DATA PROVIDED section start

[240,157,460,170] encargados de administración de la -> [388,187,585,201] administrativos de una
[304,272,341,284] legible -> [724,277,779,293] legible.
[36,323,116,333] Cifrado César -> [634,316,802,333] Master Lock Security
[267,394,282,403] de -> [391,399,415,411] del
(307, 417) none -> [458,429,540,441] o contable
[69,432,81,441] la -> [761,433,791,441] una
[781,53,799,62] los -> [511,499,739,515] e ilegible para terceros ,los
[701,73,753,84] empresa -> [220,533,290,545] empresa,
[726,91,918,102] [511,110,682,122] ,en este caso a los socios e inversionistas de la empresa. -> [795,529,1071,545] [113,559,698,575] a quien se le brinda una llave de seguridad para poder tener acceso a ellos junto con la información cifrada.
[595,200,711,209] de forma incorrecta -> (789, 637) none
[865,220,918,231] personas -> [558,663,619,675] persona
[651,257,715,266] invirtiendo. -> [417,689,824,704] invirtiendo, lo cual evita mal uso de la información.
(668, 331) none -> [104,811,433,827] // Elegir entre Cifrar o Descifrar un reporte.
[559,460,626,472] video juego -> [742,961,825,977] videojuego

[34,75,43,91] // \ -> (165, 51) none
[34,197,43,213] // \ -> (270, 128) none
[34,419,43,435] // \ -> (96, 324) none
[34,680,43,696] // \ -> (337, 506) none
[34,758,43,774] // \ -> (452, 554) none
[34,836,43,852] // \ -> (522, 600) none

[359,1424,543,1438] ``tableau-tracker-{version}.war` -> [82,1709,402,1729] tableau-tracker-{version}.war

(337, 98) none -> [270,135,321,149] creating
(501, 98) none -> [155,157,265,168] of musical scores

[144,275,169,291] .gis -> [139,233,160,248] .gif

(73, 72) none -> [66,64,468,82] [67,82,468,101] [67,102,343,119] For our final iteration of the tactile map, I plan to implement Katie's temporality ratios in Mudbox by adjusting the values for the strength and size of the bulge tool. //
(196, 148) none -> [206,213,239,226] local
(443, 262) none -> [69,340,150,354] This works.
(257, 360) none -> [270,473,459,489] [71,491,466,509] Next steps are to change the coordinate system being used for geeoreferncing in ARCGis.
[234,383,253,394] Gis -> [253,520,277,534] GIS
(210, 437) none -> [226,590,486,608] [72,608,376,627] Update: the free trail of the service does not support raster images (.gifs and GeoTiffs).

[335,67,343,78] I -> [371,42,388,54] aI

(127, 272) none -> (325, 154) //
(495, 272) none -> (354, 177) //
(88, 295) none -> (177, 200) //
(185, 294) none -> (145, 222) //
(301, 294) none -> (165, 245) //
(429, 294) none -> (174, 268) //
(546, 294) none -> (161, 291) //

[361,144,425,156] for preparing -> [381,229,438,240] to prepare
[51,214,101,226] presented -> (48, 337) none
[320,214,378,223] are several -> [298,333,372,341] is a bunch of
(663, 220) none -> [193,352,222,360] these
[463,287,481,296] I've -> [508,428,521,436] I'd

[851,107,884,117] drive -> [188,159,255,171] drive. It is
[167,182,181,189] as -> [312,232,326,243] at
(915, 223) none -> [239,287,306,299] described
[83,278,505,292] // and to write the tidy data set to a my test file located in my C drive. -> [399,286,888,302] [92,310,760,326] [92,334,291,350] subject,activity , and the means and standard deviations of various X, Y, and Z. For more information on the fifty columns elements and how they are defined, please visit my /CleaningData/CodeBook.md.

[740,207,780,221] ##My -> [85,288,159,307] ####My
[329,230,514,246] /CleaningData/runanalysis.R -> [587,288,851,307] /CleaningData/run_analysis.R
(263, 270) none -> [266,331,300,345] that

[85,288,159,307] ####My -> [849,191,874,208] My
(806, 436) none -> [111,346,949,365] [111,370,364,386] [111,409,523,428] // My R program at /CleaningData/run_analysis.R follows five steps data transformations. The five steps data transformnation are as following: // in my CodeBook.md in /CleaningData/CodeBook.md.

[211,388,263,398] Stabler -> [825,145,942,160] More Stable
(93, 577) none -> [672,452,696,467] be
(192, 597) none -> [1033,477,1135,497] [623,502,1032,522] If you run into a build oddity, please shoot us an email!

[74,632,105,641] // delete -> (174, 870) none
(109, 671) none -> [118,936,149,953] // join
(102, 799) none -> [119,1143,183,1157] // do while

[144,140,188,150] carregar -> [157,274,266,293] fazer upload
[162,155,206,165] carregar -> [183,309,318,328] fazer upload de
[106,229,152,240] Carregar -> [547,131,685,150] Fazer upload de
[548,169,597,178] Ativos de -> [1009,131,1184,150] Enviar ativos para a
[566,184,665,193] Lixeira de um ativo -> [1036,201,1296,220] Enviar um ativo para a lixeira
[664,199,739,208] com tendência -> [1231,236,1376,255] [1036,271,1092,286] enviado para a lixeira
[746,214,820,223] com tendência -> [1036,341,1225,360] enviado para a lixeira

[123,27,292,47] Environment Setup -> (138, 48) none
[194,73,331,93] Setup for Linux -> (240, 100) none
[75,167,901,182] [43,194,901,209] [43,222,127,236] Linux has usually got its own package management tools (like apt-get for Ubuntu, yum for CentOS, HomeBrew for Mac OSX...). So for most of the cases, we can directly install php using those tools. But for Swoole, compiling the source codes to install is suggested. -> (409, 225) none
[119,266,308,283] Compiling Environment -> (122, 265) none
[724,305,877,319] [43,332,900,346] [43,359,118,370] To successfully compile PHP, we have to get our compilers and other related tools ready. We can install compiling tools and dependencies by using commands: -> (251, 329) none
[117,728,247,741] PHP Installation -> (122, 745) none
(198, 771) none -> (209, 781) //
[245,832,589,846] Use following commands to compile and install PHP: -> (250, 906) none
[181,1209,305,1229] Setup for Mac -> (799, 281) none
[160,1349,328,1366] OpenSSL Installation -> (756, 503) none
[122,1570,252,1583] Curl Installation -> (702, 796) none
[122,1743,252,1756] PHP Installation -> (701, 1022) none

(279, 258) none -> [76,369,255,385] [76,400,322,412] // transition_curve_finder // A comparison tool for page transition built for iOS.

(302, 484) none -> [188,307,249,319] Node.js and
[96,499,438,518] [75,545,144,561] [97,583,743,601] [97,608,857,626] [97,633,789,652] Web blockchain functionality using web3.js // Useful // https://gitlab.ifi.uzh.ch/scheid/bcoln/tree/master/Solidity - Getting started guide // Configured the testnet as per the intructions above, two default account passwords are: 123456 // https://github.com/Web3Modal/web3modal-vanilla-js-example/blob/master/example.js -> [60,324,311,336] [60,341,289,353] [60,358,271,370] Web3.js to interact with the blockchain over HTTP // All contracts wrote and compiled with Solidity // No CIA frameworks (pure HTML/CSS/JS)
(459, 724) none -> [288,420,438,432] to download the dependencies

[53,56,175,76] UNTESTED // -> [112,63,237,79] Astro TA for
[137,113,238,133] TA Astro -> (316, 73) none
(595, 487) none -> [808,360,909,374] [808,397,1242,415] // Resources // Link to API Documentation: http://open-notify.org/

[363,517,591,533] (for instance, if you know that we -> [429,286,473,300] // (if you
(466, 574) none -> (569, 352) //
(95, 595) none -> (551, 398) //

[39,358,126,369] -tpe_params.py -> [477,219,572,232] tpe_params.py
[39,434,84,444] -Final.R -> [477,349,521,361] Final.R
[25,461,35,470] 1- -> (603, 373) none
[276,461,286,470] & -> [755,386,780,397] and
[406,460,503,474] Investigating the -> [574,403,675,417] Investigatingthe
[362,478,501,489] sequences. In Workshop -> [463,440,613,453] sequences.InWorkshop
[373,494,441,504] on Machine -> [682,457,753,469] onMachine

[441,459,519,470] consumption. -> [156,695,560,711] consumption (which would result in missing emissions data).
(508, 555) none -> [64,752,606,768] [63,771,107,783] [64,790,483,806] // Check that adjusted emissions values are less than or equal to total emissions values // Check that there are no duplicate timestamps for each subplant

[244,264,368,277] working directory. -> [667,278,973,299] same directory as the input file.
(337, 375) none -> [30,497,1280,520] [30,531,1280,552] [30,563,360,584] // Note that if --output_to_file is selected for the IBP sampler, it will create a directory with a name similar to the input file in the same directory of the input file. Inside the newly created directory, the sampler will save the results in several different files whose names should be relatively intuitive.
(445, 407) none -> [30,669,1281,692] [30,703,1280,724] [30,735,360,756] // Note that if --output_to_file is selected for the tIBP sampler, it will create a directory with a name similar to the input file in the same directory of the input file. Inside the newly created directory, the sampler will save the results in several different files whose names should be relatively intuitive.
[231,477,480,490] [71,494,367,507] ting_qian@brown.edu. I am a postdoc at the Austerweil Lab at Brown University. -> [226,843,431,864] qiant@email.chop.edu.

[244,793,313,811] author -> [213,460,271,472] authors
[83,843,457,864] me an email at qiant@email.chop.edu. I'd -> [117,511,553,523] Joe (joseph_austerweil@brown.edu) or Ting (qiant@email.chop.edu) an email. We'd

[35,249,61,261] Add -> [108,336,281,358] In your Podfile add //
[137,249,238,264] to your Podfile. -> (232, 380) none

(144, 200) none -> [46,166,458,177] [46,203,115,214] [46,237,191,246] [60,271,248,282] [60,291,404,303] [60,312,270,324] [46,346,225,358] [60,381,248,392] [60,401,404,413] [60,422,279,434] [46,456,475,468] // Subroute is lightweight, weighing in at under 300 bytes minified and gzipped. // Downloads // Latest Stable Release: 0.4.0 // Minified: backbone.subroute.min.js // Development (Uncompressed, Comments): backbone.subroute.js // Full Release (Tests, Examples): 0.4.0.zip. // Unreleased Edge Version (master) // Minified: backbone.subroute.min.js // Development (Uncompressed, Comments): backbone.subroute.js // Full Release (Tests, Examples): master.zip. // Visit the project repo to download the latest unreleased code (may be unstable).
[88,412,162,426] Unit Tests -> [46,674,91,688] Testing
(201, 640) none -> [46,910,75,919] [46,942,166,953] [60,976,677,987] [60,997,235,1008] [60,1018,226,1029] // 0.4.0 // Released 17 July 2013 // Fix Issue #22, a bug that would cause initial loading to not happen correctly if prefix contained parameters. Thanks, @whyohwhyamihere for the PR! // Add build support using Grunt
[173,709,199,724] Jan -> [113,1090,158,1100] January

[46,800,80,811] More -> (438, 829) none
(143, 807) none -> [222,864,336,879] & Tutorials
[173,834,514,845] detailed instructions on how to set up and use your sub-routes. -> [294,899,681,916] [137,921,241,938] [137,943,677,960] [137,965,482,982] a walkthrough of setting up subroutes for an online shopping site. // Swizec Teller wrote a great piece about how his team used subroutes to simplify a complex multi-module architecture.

DATA PROVIDED section end

▸ **WORK REQUIRED**:
A single number is the answer here: the count of lines in the material above holding the string "lixeira".

▸ **EXERCISE RESPONSE**:
3